____ ENTRIES SUPPLIED

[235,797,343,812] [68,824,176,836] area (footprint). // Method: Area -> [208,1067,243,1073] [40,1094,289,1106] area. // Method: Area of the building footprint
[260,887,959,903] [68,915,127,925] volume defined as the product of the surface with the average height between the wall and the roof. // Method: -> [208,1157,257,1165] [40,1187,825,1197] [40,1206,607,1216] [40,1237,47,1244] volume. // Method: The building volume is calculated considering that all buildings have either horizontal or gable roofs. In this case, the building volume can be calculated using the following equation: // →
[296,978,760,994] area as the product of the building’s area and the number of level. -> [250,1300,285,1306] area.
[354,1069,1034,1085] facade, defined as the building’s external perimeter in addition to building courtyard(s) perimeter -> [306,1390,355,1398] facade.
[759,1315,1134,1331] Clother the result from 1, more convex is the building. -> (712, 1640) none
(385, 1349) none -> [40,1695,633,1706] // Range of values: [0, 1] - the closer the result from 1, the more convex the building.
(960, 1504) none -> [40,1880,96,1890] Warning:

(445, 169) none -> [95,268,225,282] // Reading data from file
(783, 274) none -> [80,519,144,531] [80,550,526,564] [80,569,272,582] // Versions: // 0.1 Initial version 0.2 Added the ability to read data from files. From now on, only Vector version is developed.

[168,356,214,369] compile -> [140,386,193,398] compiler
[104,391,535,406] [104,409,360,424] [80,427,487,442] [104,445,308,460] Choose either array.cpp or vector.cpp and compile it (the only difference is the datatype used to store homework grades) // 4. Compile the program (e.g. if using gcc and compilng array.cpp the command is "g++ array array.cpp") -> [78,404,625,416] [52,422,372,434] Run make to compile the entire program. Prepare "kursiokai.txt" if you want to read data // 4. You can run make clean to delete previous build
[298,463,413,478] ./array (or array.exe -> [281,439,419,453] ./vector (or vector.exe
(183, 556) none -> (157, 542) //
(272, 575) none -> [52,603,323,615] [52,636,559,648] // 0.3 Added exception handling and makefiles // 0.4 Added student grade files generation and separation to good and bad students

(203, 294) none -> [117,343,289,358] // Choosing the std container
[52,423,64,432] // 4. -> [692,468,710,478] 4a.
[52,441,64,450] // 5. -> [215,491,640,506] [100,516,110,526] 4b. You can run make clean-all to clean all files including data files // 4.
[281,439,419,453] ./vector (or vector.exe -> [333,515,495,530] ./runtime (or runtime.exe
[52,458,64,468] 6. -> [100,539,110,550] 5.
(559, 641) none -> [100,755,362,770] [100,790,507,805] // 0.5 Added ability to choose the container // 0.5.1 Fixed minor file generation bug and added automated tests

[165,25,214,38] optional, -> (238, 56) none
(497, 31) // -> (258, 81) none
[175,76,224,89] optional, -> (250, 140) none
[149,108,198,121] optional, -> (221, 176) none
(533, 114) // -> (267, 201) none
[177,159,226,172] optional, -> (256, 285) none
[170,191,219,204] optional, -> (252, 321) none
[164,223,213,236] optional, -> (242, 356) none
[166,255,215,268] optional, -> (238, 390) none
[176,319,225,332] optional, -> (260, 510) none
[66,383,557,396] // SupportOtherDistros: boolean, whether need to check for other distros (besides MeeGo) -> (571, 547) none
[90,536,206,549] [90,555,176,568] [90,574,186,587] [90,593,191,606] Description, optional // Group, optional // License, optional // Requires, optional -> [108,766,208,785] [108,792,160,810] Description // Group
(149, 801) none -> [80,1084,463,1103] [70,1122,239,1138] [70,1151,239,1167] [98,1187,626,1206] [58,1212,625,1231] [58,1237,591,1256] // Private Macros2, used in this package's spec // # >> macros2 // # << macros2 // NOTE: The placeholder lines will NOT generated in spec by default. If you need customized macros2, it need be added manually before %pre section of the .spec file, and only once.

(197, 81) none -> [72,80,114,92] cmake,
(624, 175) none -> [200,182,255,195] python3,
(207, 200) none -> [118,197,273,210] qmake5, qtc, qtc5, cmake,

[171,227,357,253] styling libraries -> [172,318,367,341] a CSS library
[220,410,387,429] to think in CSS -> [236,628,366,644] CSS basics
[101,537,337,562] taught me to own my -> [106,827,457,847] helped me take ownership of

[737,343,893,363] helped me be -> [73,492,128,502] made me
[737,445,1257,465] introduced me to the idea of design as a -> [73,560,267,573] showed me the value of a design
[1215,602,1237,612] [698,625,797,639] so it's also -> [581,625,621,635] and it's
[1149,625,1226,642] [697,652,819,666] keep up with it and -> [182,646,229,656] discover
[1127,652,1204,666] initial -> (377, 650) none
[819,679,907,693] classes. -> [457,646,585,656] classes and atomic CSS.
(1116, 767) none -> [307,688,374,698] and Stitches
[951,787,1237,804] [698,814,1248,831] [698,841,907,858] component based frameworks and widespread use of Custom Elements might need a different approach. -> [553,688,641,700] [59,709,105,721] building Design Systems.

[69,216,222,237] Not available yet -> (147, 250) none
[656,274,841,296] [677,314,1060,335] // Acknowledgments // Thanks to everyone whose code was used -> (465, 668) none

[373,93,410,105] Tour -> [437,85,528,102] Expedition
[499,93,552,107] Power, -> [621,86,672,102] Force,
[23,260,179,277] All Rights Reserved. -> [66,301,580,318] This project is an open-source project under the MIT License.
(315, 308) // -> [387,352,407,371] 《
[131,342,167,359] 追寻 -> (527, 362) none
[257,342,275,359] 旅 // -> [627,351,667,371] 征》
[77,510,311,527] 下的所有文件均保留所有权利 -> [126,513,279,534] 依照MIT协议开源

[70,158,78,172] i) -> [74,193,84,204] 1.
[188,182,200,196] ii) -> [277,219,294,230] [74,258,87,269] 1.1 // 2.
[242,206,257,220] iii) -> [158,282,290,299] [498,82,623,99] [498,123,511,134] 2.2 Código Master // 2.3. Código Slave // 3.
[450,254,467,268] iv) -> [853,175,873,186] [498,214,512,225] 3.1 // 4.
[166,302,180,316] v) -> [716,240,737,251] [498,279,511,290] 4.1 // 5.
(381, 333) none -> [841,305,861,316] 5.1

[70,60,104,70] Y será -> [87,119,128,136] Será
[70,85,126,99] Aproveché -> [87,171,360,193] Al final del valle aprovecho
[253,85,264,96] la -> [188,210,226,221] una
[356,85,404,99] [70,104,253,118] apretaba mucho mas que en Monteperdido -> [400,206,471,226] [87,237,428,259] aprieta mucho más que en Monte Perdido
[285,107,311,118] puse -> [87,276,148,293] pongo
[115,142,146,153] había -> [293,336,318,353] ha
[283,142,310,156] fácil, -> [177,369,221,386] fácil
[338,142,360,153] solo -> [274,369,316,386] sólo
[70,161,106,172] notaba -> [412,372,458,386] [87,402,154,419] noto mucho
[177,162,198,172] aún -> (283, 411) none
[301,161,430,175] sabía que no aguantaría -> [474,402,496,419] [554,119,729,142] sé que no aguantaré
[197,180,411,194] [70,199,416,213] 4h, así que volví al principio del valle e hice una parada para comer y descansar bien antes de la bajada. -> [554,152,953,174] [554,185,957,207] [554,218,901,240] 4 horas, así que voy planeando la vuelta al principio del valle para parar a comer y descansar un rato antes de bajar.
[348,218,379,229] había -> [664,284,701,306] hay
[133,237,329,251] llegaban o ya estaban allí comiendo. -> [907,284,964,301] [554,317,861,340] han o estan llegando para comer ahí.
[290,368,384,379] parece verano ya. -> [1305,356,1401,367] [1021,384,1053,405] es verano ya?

________

[TASK DIRECTIONS] Find how many lines of the listing include the word "container" and answer with that count by itself.

[EXERCISE RESULT] 2